Make an exact copy of the entries, and keep any pictures out of it.

----- Provided data

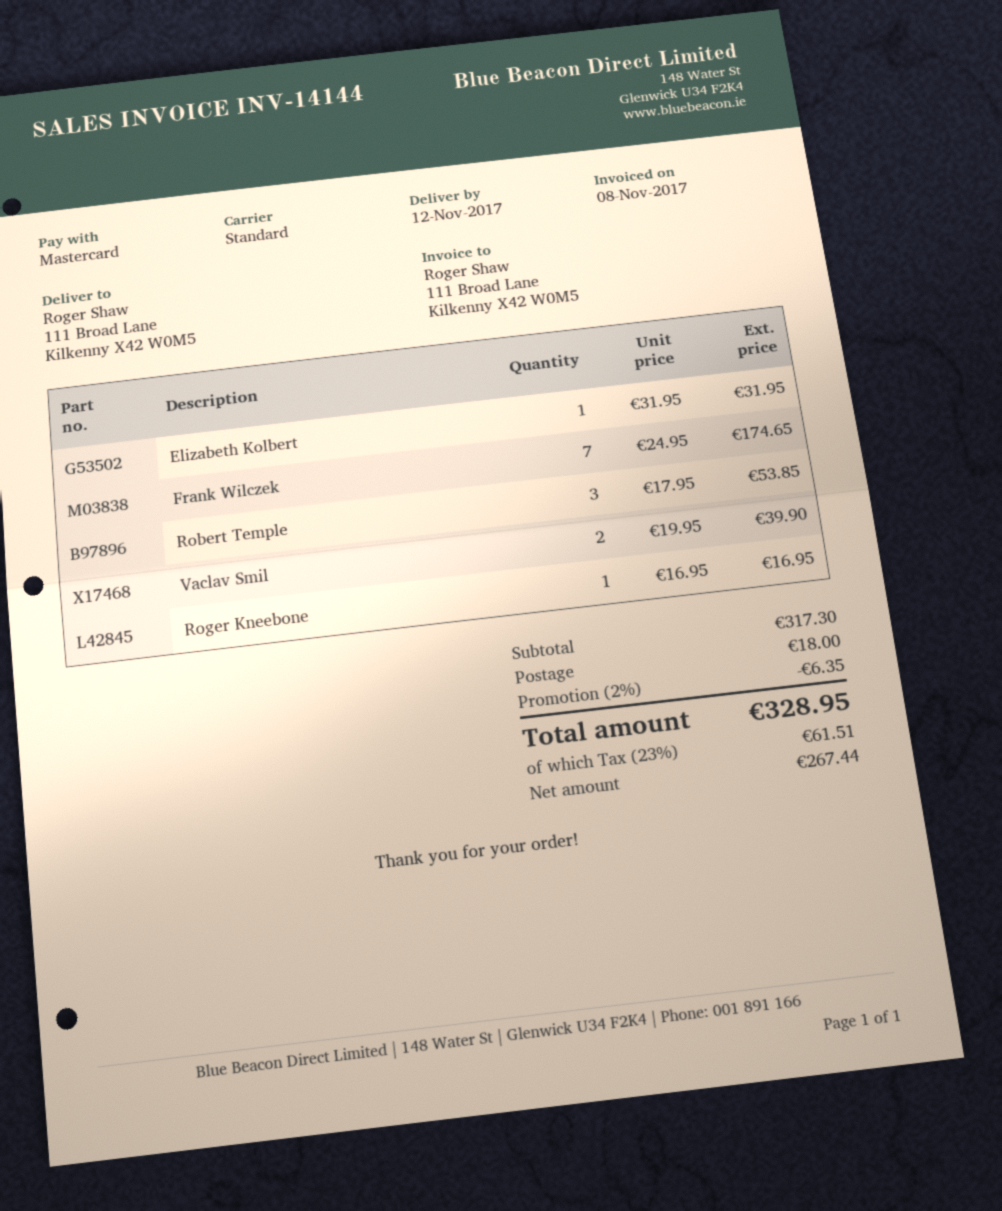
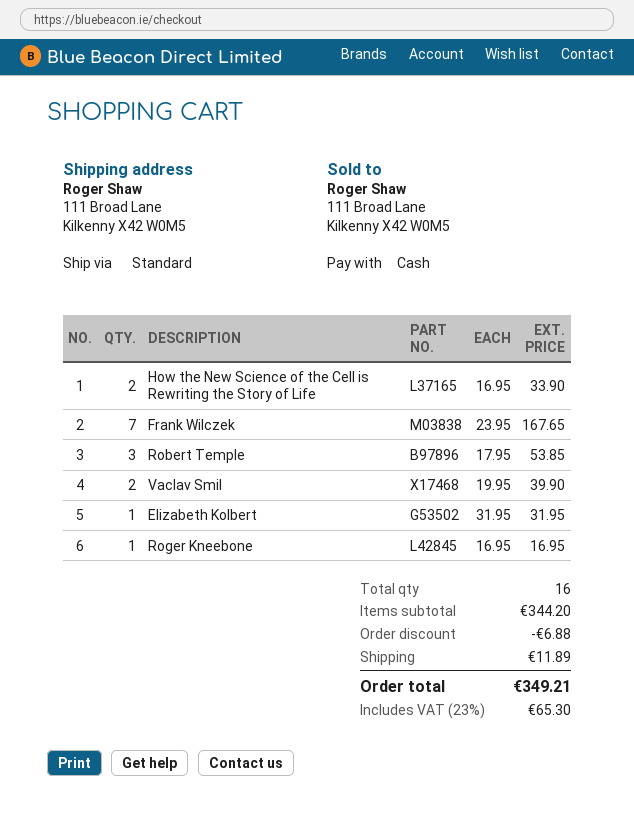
payment method: Mastercard -> cash
Frank Wilczek: 7 x 24.95 = 174.65 -> 7 x 23.95 = 167.65
How the New Science of the Cell is Rewriting the Story of Life: none -> 2 x 16.95 = 33.90
subtotal: 317.30 -> 344.20
discount: 6.35 -> 6.88
shipping: 18.00 -> 11.89
tax: 23% = 61.51 -> 23% = 65.30
total: 328.95 -> 349.21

----------

## Exercise output
payment method: Mastercard -> cash
Frank Wilczek: 7 x 24.95 = 174.65 -> 7 x 23.95 = 167.65
How the New Science of the Cell is Rewriting the Story of Life: none -> 2 x 16.95 = 33.90
subtotal: 317.30 -> 344.20
discount: 6.35 -> 6.88
shipping: 18.00 -> 11.89
tax: 23% = 61.51 -> 23% = 65.30
total: 328.95 -> 349.21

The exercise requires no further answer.